## AIM OF THE EXERCISE
When you output the records, match them exactly and omit any picture they include.
+ + +
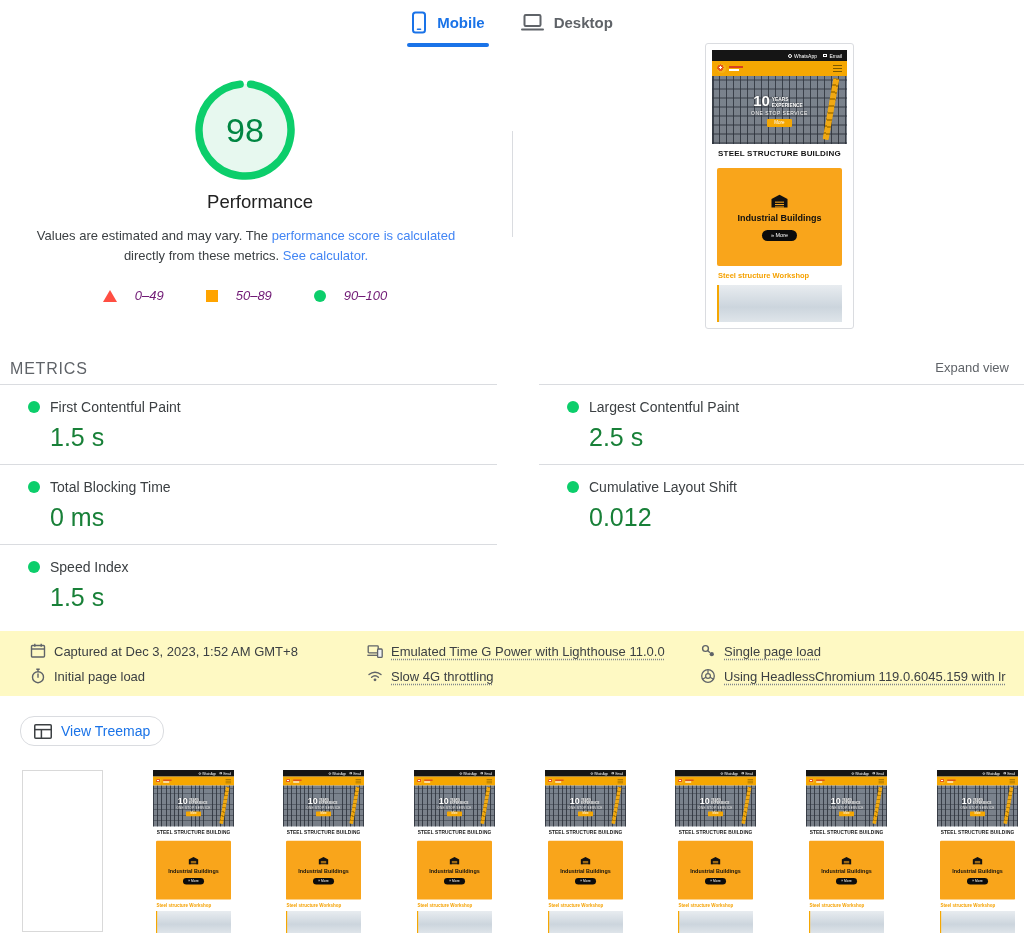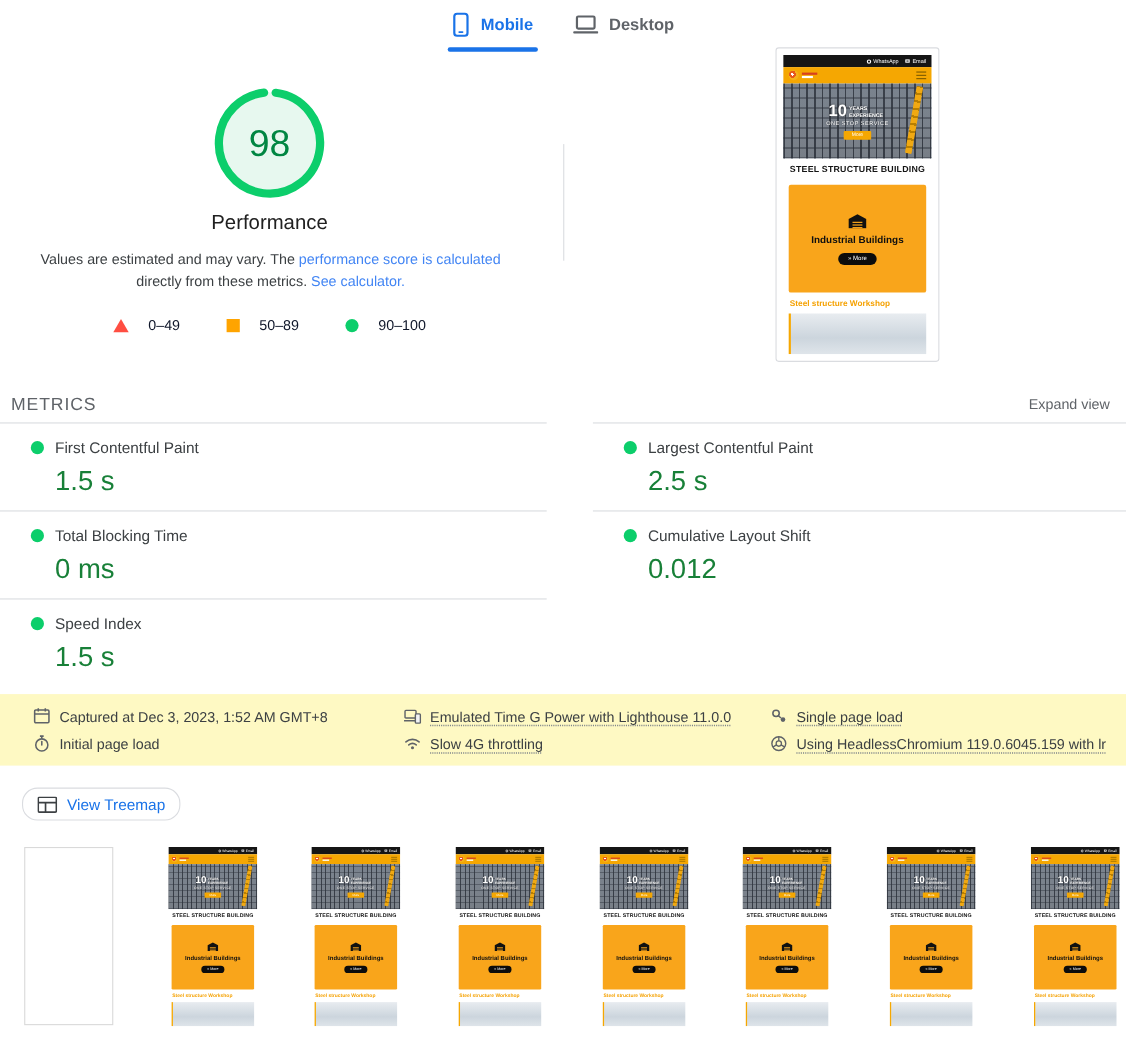--- a/index.html
+++ b/index.html
@@ -17,7 +17,7 @@
 
   
   .gauge-wrap { position:absolute; left:193px; top:78px; width:104px; height:104px; }
-  .perf-title { position:absolute; left:0; top:191px; width:490px; text-align:center; font-size:18.5px; color:#212121; }
+  .perf-title { position:absolute; left:15px; top:191px; width:490px; text-align:center; font-size:18.5px; color:#212121; }
   .disclaimer { position:absolute; left:14px; top:226px; width:464px; text-align:center; font-size:13px; line-height:20px; color:#3c4043; }
   .disclaimer a { color:#4285f4; text-decoration:none; cursor:pointer; }
   .legend { position:absolute; left:0; top:288px; width:490px; display:flex; justify-content:center; align-items:flex-start; gap:42px; font-size:13px; color:#0f172a; }

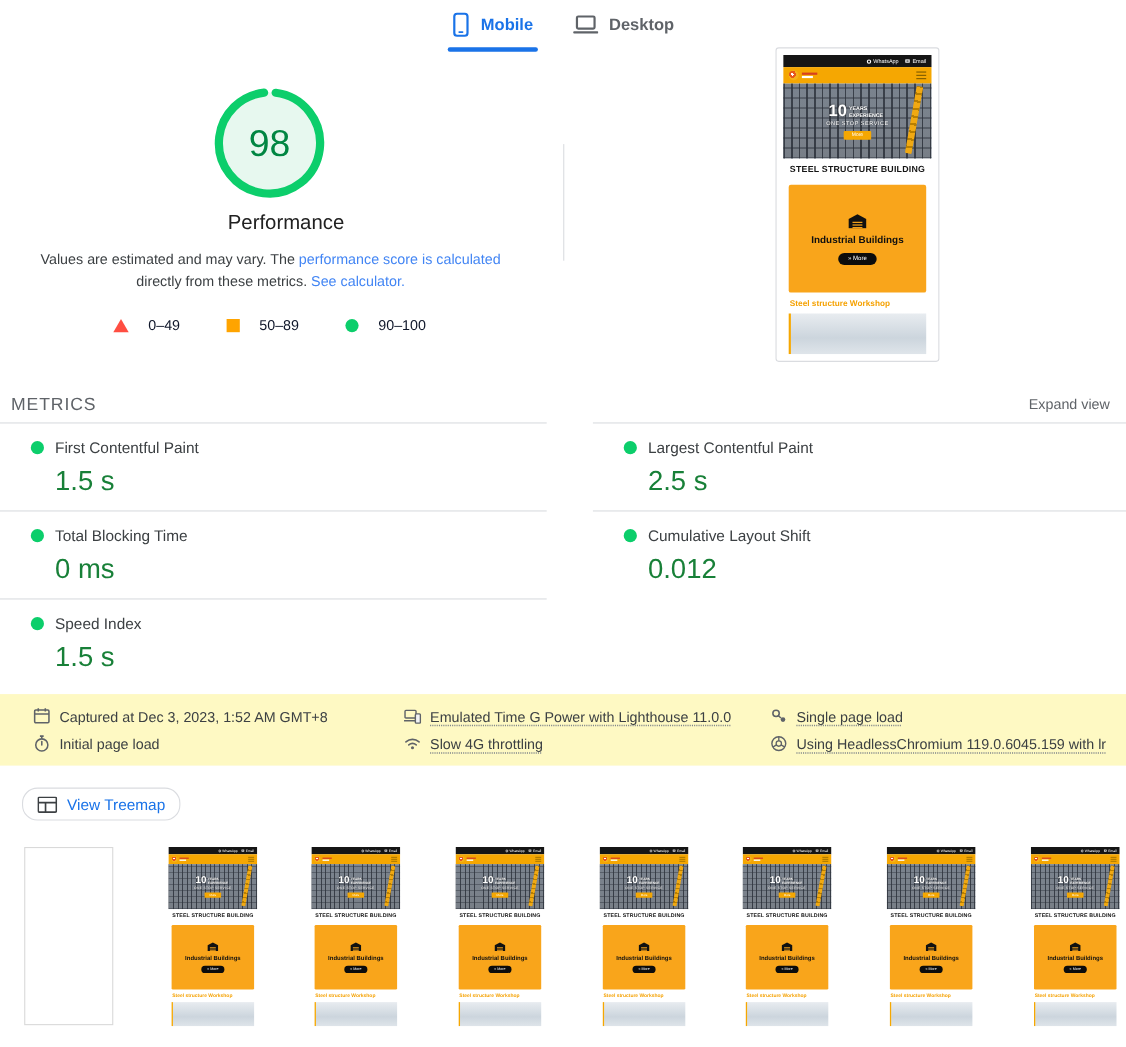--- a/index.html
+++ b/index.html
@@ -20,7 +20,7 @@
   .perf-title { position:absolute; left:15px; top:191px; width:490px; text-align:center; font-size:18.5px; color:#212121; }
   .disclaimer { position:absolute; left:14px; top:226px; width:464px; text-align:center; font-size:13px; line-height:20px; color:#3c4043; }
   .disclaimer a { color:#4285f4; text-decoration:none; cursor:pointer; }
-  .legend { position:absolute; left:0; top:288px; width:490px; display:flex; justify-content:center; align-items:flex-start; gap:42px; font-size:13px; color:#0f172a; }
+  .legend { position:absolute; left:0; top:288px; width:490px; display:flex; justify-content:center; align-items:flex-start; gap:42px; font-size:13px; color:#701a75;font-style:italic; }
   .legend-item { display:flex; align-items:center; gap:18px; }
   .shape-triangle { width:0; height:0; border-left:7px solid transparent; border-right:7px solid transparent; border-bottom:12px solid #ff4e42; }
   .shape-square { width:12px; height:12px; background:#ffa400; }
+ + +
## ANSWER FOR THE TASK
--- a/index.html
+++ b/index.html
@@ -17,7 +17,7 @@
 
   
   .gauge-wrap { position:absolute; left:193px; top:78px; width:104px; height:104px; }
-  .perf-title { position:absolute; left:0; top:191px; width:490px; text-align:center; font-size:18.5px; color:#212121; }
+  .perf-title { position:absolute; left:15px; top:191px; width:490px; text-align:center; font-size:18.5px; color:#212121; }
   .disclaimer { position:absolute; left:14px; top:226px; width:464px; text-align:center; font-size:13px; line-height:20px; color:#3c4043; }
   .disclaimer a { color:#4285f4; text-decoration:none; cursor:pointer; }
   .legend { position:absolute; left:0; top:288px; width:490px; display:flex; justify-content:center; align-items:flex-start; gap:42px; font-size:13px; color:#0f172a; }

--- a/index.html
+++ b/index.html
@@ -20,7 +20,7 @@
   .perf-title { position:absolute; left:15px; top:191px; width:490px; text-align:center; font-size:18.5px; color:#212121; }
   .disclaimer { position:absolute; left:14px; top:226px; width:464px; text-align:center; font-size:13px; line-height:20px; color:#3c4043; }
   .disclaimer a { color:#4285f4; text-decoration:none; cursor:pointer; }
-  .legend { position:absolute; left:0; top:288px; width:490px; display:flex; justify-content:center; align-items:flex-start; gap:42px; font-size:13px; color:#0f172a; }
+  .legend { position:absolute; left:0; top:288px; width:490px; display:flex; justify-content:center; align-items:flex-start; gap:42px; font-size:13px; color:#701a75;font-style:italic; }
   .legend-item { display:flex; align-items:center; gap:18px; }
   .shape-triangle { width:0; height:0; border-left:7px solid transparent; border-right:7px solid transparent; border-bottom:12px solid #ff4e42; }
   .shape-square { width:12px; height:12px; background:#ffa400; }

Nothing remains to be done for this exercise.